___ Exercise input ___

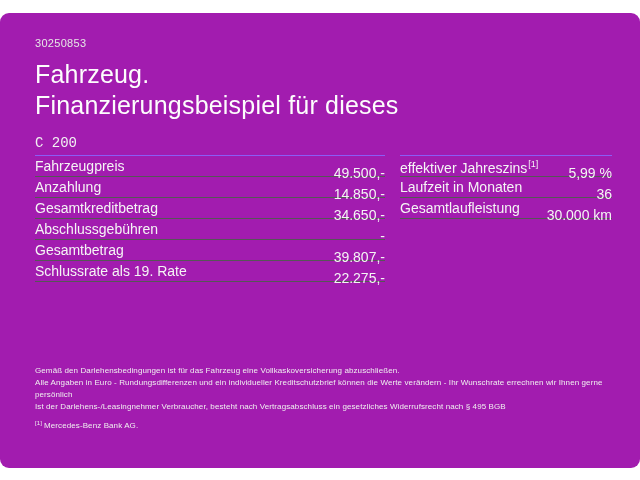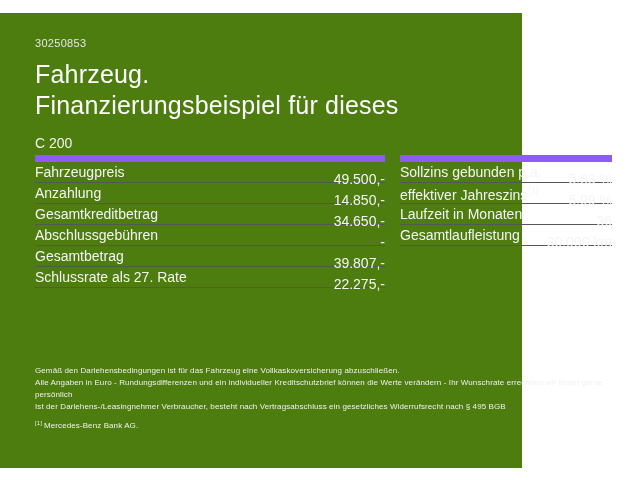--- a/index.html
+++ b/index.html
@@ -5,39 +5,39 @@
   html, body { margin:0; padding:0; }
   body {
     width:640px; height:480px;
     background:#ffffff;
     font-family:"Liberation Sans", sans-serif;
     position:relative;
     overflow:hidden;
   }
   .stage {
     position:absolute; left:0; top:13px;
-    width:522px; height:455px;
-    background:#4d7c0f; color:#ffffff;
+    width:640px; height:455px;
+    background:#a21caf; color:#ffffff;border-radius:9px;
   }
   .doc-id {
     position:absolute; left:35px; top:24px;
     font-size:11px; color:#e6e6e6; letter-spacing:0.3px;
   }
   .page-title {
     position:absolute; left:35px; top:46px;
     font-size:25px; line-height:31px; font-weight:400; color:#fdfdfd;
     letter-spacing:0.2px;
   }
   .model-name {
     position:absolute; left:35px; top:122px;
-    font-size:14px; color:#f2f2f2;
+    font-size:14px; color:#f2f2f2;font-family:Liberation Mono, monospace;
   }
   .ftable {
     position:absolute; top:142px;
-    border-top:7px solid #8b5cf6;
+    border-top:1px solid #8b5cf6;
     font-size:14px;
   }
   .ftable.left  { left:35px;  width:350px; }
   .ftable.right { left:400px; width:212px; }
   .trow {
     display:flex; justify-content:space-between; align-items:center;
     height:20px; line-height:20px;
     border-bottom:1px solid #565656;
     color:#f5f5f5; white-space:nowrap;
   }
@@ -83,30 +83,26 @@
       </div>
       <div class="trow">
         <span class="tlabel">Abschlussgebühren</span>
         <span class="tvalue">-</span>
       </div>
       <div class="trow">
         <span class="tlabel">Gesamtbetrag</span>
         <span class="tvalue">39.807,-</span>
       </div>
       <div class="trow">
-        <span class="tlabel">Schlussrate als 27. Rate</span>
+        <span class="tlabel">Schlussrate als 19. Rate</span>
         <span class="tvalue">22.275,-</span>
       </div>
     </div>
 
   <div class="ftable right">
-      <div class="trow">
-        <span class="tlabel">Sollzins gebunden p.a.</span>
-        <span class="tvalue">5,83 %</span>
-      </div>
       <div class="trow">
         <span class="tlabel">effektiver Jahreszins<sup>[1]</sup></span>
         <span class="tvalue">5,99 %</span>
       </div>
       <div class="trow">
         <span class="tlabel">Laufzeit in Monaten</span>
         <span class="tvalue">36</span>
       </div>
       <div class="trow">
         <span class="tlabel">Gesamtlaufleistung</span>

___

**Exercise instructions:** The records above must be printed exactly, but the pictures they hold should be omitted.

**Answer section:**
--- a/index.html
+++ b/index.html
@@ -5,39 +5,39 @@
   html, body { margin:0; padding:0; }
   body {
     width:640px; height:480px;
     background:#ffffff;
     font-family:"Liberation Sans", sans-serif;
     position:relative;
     overflow:hidden;
   }
   .stage {
     position:absolute; left:0; top:13px;
-    width:522px; height:455px;
-    background:#4d7c0f; color:#ffffff;
+    width:640px; height:455px;
+    background:#a21caf; color:#ffffff;border-radius:9px;
   }
   .doc-id {
     position:absolute; left:35px; top:24px;
     font-size:11px; color:#e6e6e6; letter-spacing:0.3px;
   }
   .page-title {
     position:absolute; left:35px; top:46px;
     font-size:25px; line-height:31px; font-weight:400; color:#fdfdfd;
     letter-spacing:0.2px;
   }
   .model-name {
     position:absolute; left:35px; top:122px;
-    font-size:14px; color:#f2f2f2;
+    font-size:14px; color:#f2f2f2;font-family:Liberation Mono, monospace;
   }
   .ftable {
     position:absolute; top:142px;
-    border-top:7px solid #8b5cf6;
+    border-top:1px solid #8b5cf6;
     font-size:14px;
   }
   .ftable.left  { left:35px;  width:350px; }
   .ftable.right { left:400px; width:212px; }
   .trow {
     display:flex; justify-content:space-between; align-items:center;
     height:20px; line-height:20px;
     border-bottom:1px solid #565656;
     color:#f5f5f5; white-space:nowrap;
   }
@@ -83,30 +83,26 @@
       </div>
       <div class="trow">
         <span class="tlabel">Abschlussgebühren</span>
         <span class="tvalue">-</span>
       </div>
       <div class="trow">
         <span class="tlabel">Gesamtbetrag</span>
         <span class="tvalue">39.807,-</span>
       </div>
       <div class="trow">
-        <span class="tlabel">Schlussrate als 27. Rate</span>
+        <span class="tlabel">Schlussrate als 19. Rate</span>
         <span class="tvalue">22.275,-</span>
       </div>
     </div>
 
   <div class="ftable right">
-      <div class="trow">
-        <span class="tlabel">Sollzins gebunden p.a.</span>
-        <span class="tvalue">5,83 %</span>
-      </div>
       <div class="trow">
         <span class="tlabel">effektiver Jahreszins<sup>[1]</sup></span>
         <span class="tvalue">5,99 %</span>
       </div>
       <div class="trow">
         <span class="tlabel">Laufzeit in Monaten</span>
         <span class="tvalue">36</span>
       </div>
       <div class="trow">
         <span class="tlabel">Gesamtlaufleistung</span>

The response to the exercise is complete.